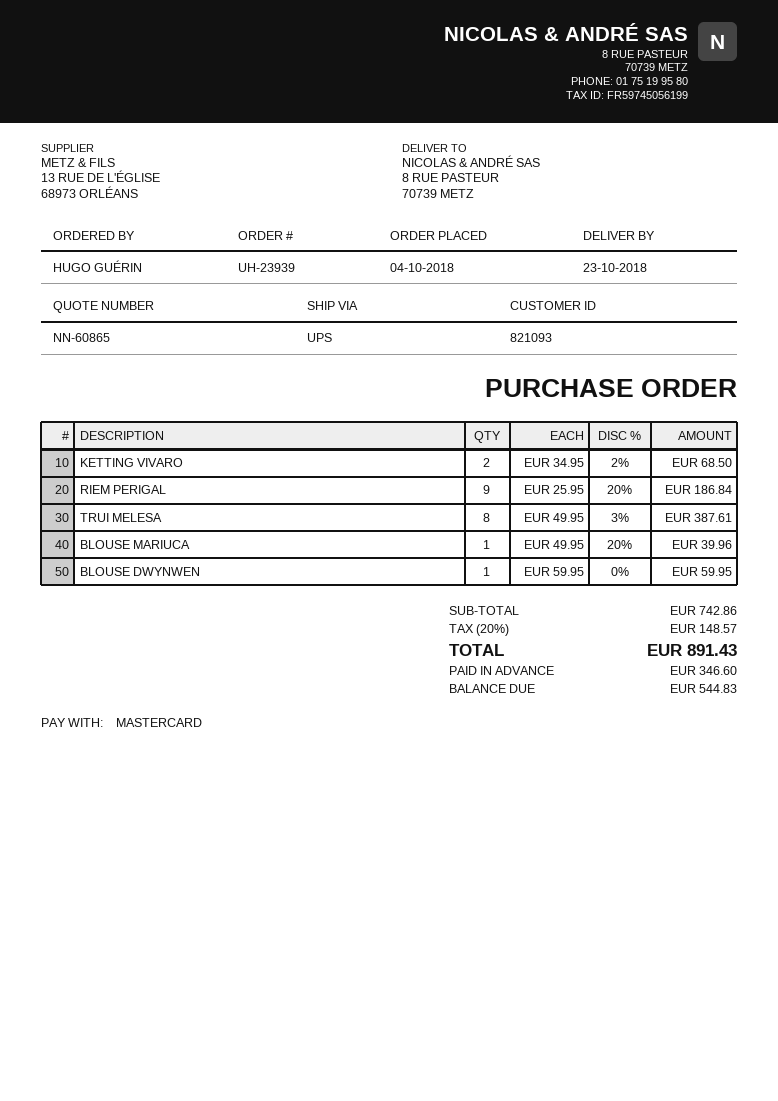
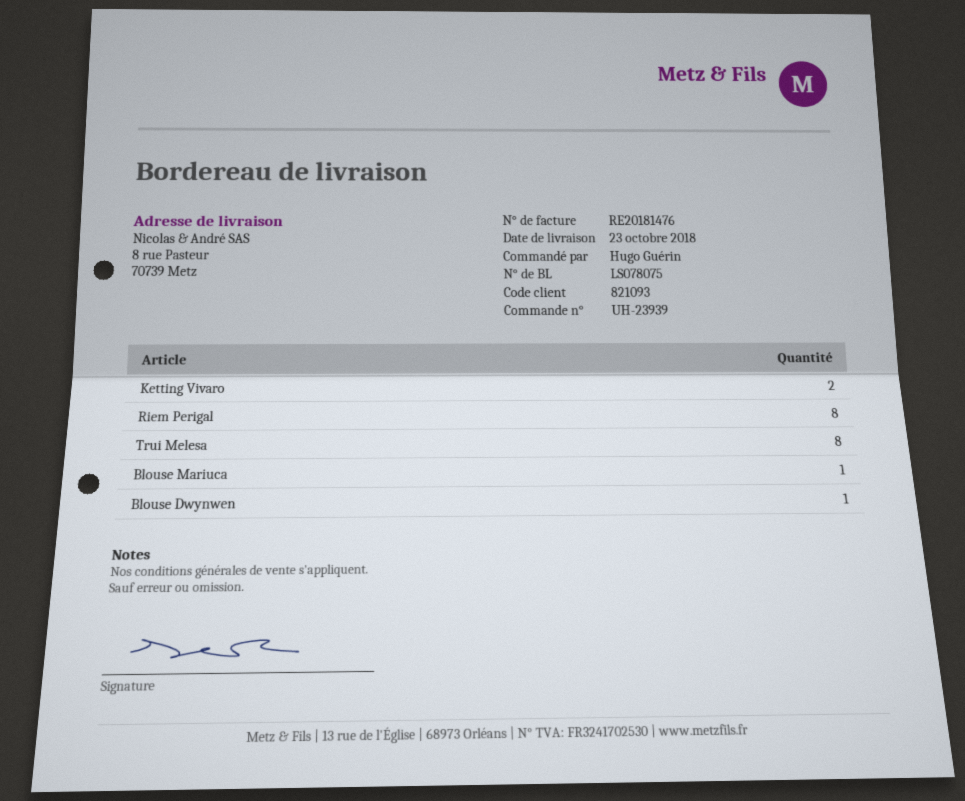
RIEM PERIGAL: 9 -> 8

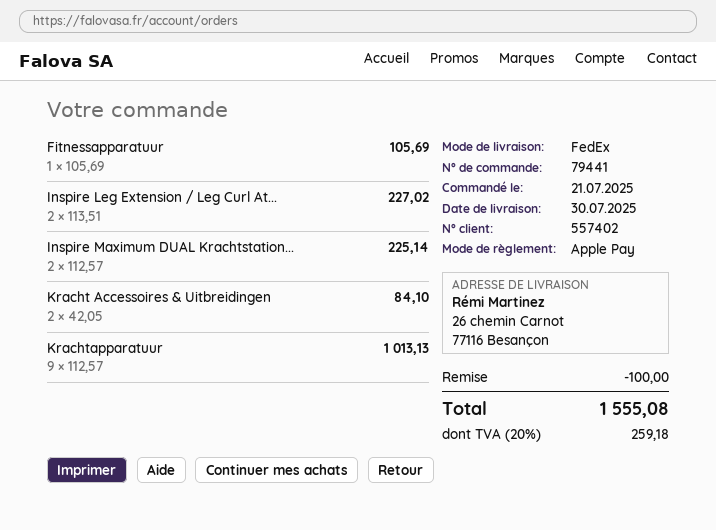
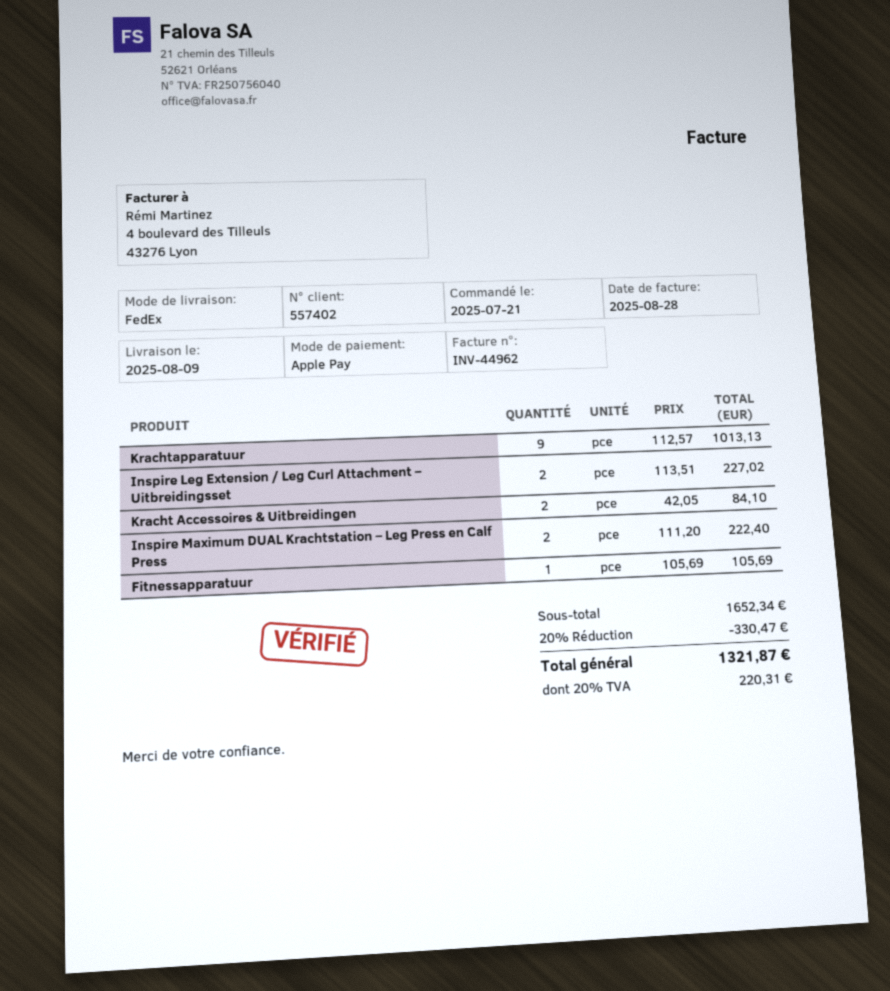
delivery date: 2025-07-30 -> 2025-08-09
Inspire Maximum DUAL Krachtstation...: 2 x 112.57 = 225.14 -> 2 x 111.20 = 222.40
discount: 100.00 -> 330.47
tax: 20% = 259.18 -> 20% = 220.31
total: 1555.08 -> 1321.87

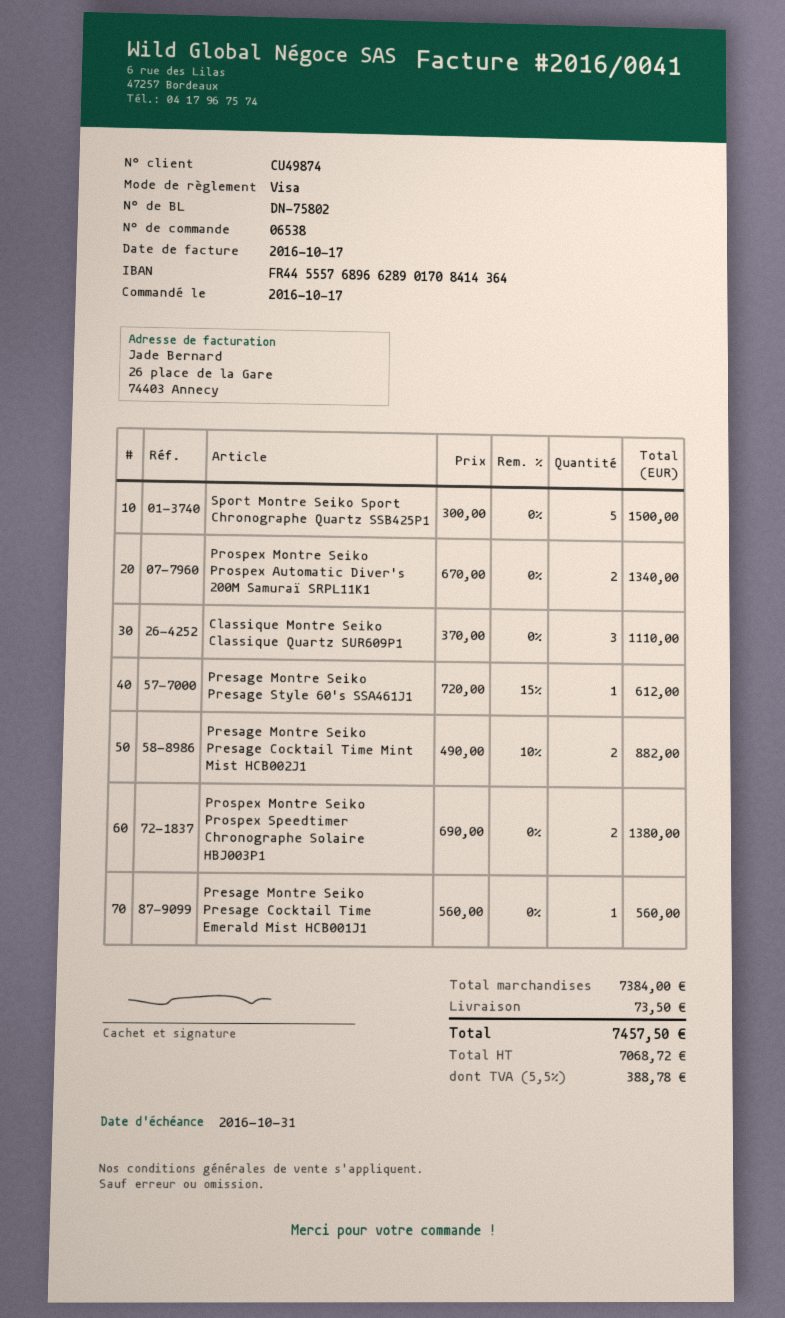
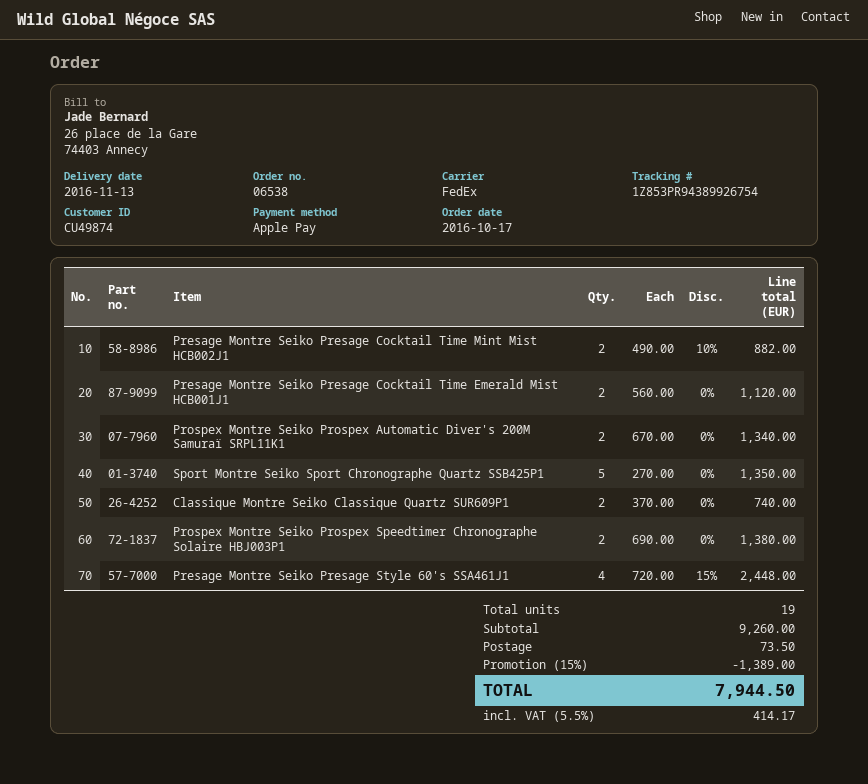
payment method: Visa -> Apple Pay
Sport Montre Seiko Sport Chronographe Quartz SSB425P1: 5 x 300.00 = 1500.00 -> 5 x 270.00 = 1350.00
Classique Montre Seiko Classique Quartz SUR609P1: 3 x 370.00 = 1110.00 -> 2 x 370.00 = 740.00
Presage Montre Seiko Presage Style 60's SSA461J1: 1 x 720.00 - 15% = 612.00 -> 4 x 720.00 - 15% = 2448.00
Presage Montre Seiko Presage Cocktail Time Emerald Mist HCB001J1: 1 x 560.00 = 560.00 -> 2 x 560.00 = 1120.00
subtotal: 7384.00 -> 9260.00
discount: none -> 15% = 1389.00
tax: 5.5% = 388.78 -> 5.5% = 414.17
total: 7457.50 -> 7944.50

■ Your instructions: The number alone is wanted: how many lines of the records above include the string "Quartz".

■ Answer: 2